Assessment of the Thermomechanical Behavior and Microstructure of AA 7075-T6 Aluminum Alloy Lap Joints at Optimal Predicted FSW Process Parameters

Abstract

The lap joints of AA 7075-T6 aluminum alloy were assembled using the friction stir welding (FSW) technique. Experimental studies were performed to characterize the thermomechanical properties of these welds. The main goal of this research was to comprehensively assess the thermomechanical behavior of AA 7075-T6 aluminum alloy under FSW conditions. Tests were carried out at a tool rotational speed of 1320 rpm and at two advancing speeds of 70 mm/min and 120 mm/min, selected based on a previous study aiming to optimize the heat input during the FSW process. The experimental investigations involved the characterization of temperature profiles during welding, mechanical properties such as microhardness and tensile strength, and microstructure examination at the two advancing speed conditions. This study revealed that the welding speed has an obvious influence on the material thermal behavior during the FSW process. Indeed, the peak temperature obtained with a lower welding speed (70 mm/min) was higher by almost 10% compared to that obtained with a higher speed (120 mm/min).

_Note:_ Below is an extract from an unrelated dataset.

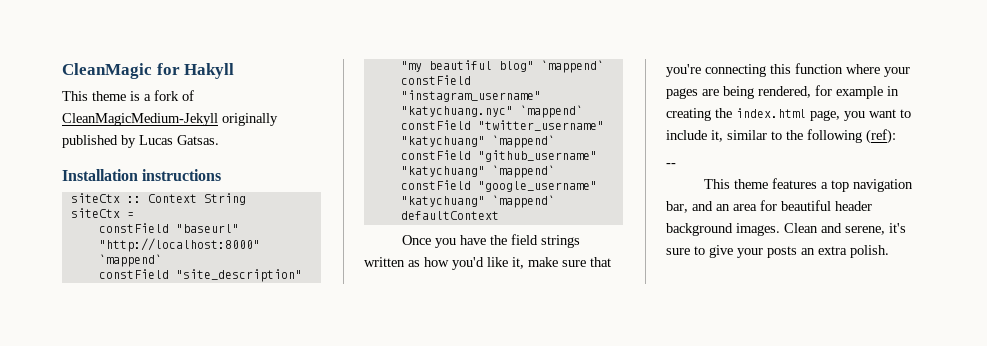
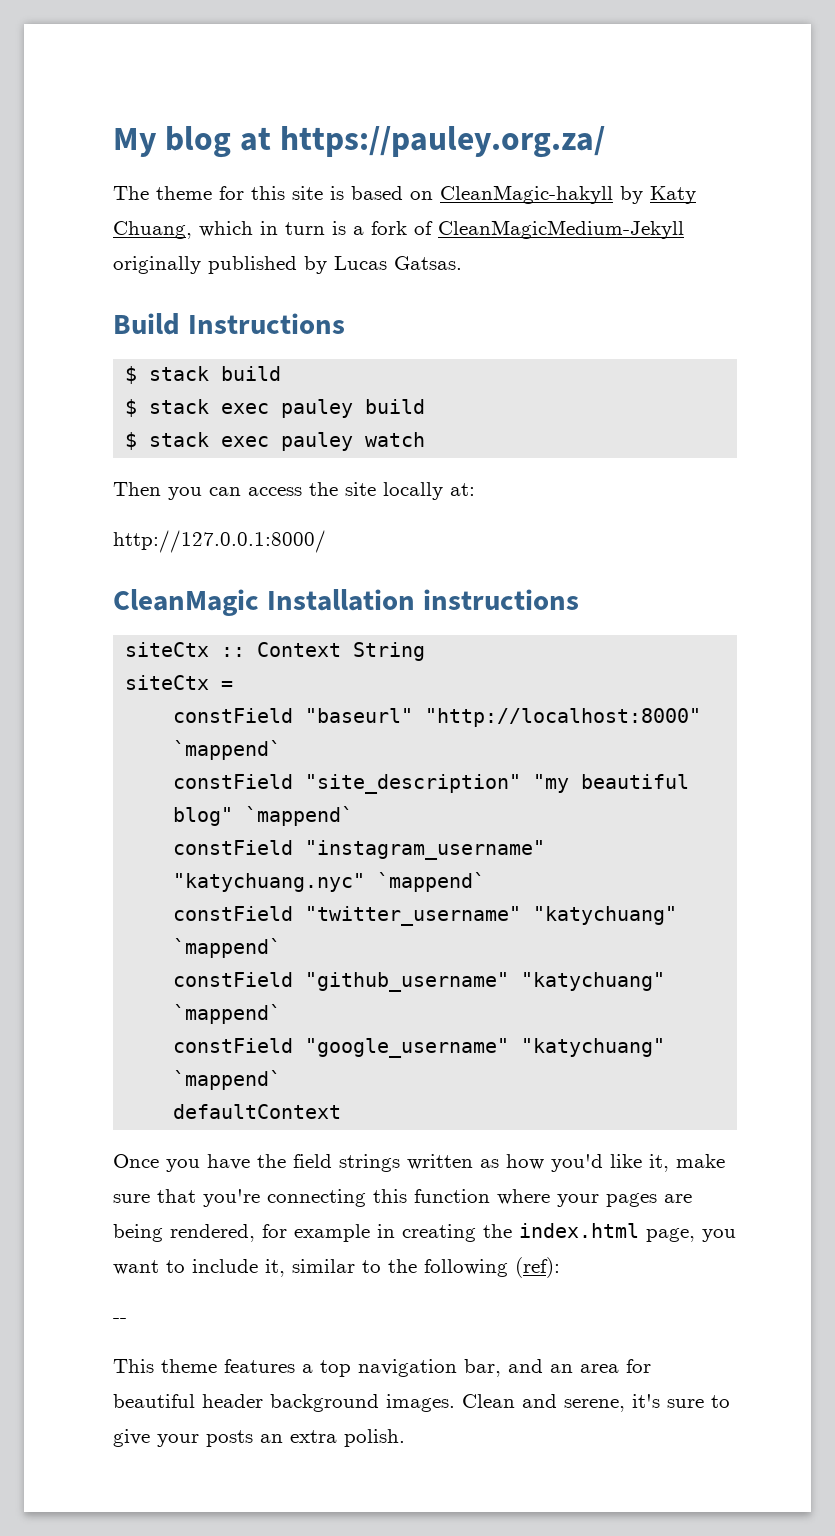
[62,63,235,79] [62,91,126,101] CleanMagic for Hakyll // This theme -> [113,126,606,158] [113,185,696,204] [113,221,325,239] My blog at https://pauley.org.za/ // The theme for this site is based on CleanMagic-hakyll by Katy Chuang, which in turn
(219, 140) none -> [113,313,345,335] [125,366,282,384] [125,399,426,418] [125,432,426,451] [113,482,475,500] [113,530,326,553] [113,589,259,616] Build Instructions // $ stack build // $ stack exec pauley build // $ stack exec pauley watch // Then you can access the site locally at: // http://127.0.0.1:8000/ // CleanMagic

Moreover, by increasing the welding speed, the mechanical characteristics, such as microhardness and tensile strength, were increased by almost 5% for the mean microhardness and 6% for the ultimate tensile strength. Additionally, the microstructure examination demonstrated that, by decreasing the welding speed, more interaction between the tool and the material is observed, resulting in a deeper stir zone due to increased heat dissipation downwards into the material, affecting the thermal profile and influencing the resulting mechanical properties of the welded joint.